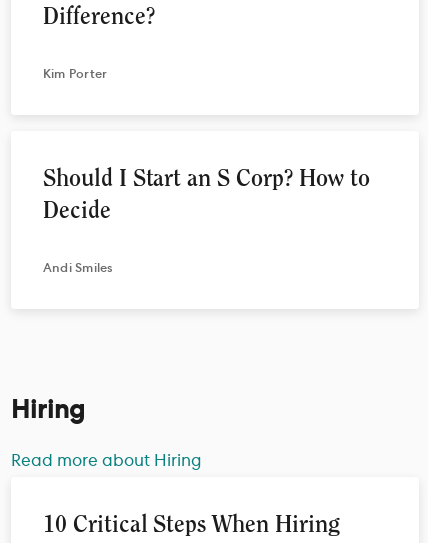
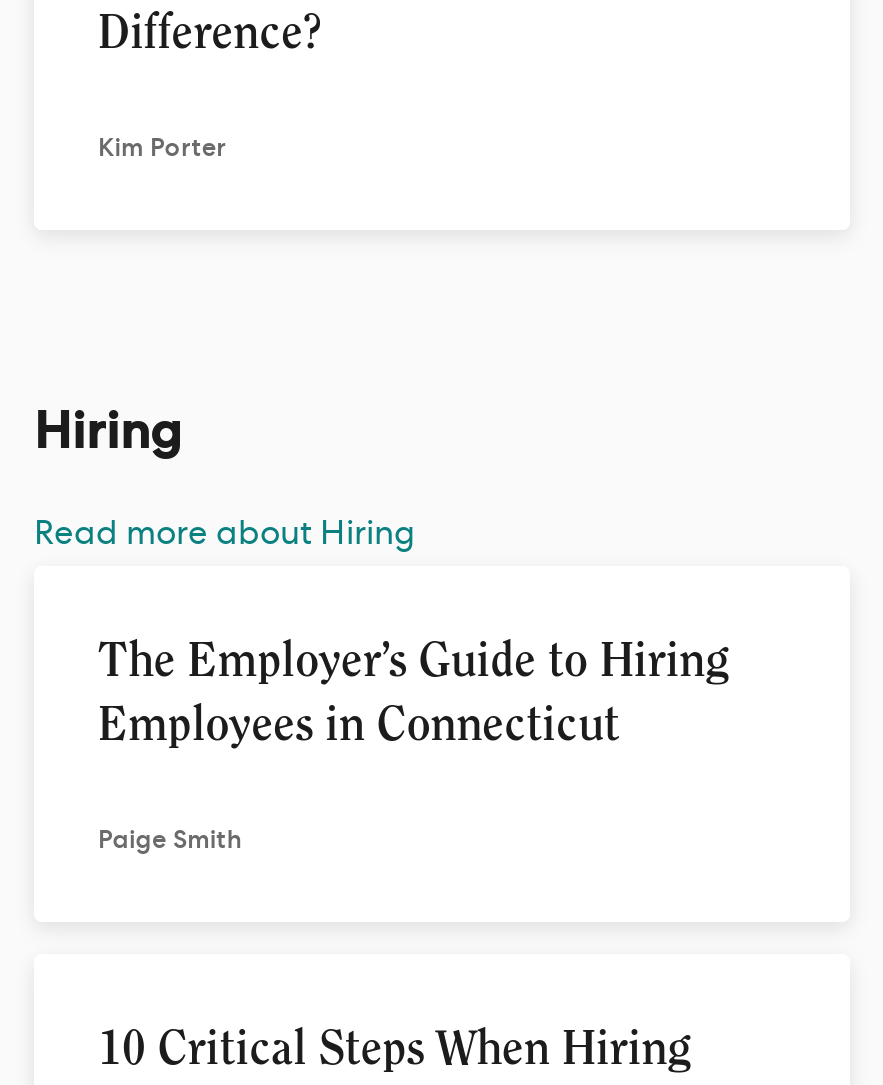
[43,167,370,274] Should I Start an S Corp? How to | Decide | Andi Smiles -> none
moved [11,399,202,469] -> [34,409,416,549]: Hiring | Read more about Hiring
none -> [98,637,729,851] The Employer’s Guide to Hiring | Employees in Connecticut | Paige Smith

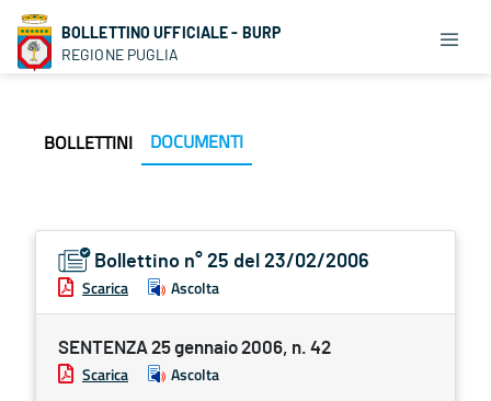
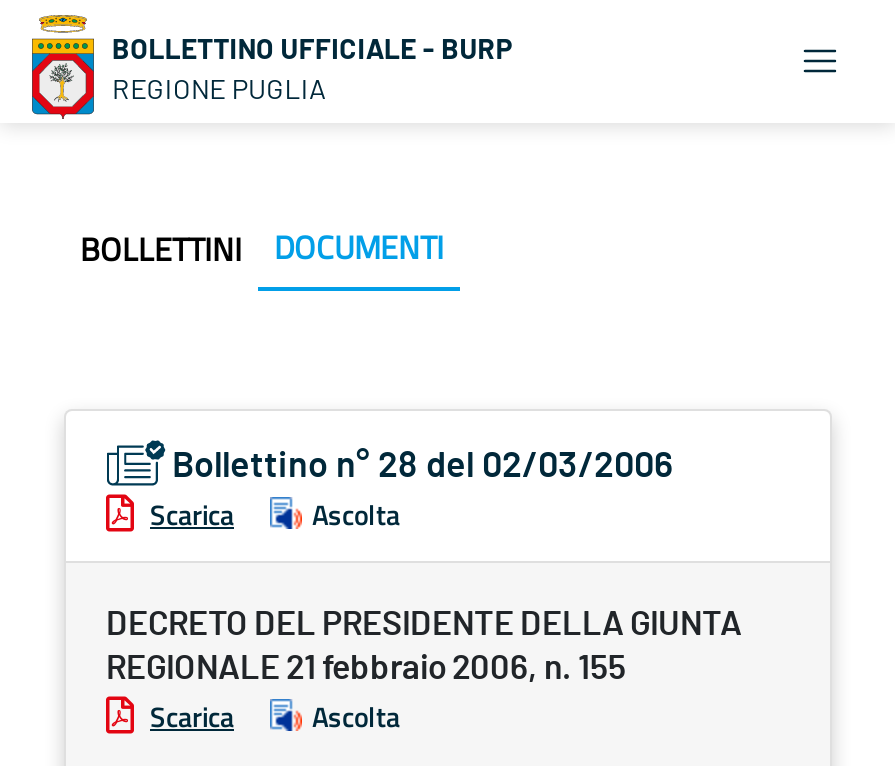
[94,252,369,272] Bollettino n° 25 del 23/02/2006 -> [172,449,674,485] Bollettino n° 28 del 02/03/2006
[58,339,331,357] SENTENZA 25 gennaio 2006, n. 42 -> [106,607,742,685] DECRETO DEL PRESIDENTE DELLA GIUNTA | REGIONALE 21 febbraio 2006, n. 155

########################################

■ About this task:
Could you reproduce the listing above word for word while leaving out its pictures?

■ Written response:
[43,167,370,274] Should I Start an S Corp? How to | Decide | Andi Smiles -> none
moved [11,399,202,469] -> [34,409,416,549]: Hiring | Read more about Hiring
none -> [98,637,729,851] The Employer’s Guide to Hiring | Employees in Connecticut | Paige Smith

[94,252,369,272] Bollettino n° 25 del 23/02/2006 -> [172,449,674,485] Bollettino n° 28 del 02/03/2006
[58,339,331,357] SENTENZA 25 gennaio 2006, n. 42 -> [106,607,742,685] DECRETO DEL PRESIDENTE DELLA GIUNTA | REGIONALE 21 febbraio 2006, n. 155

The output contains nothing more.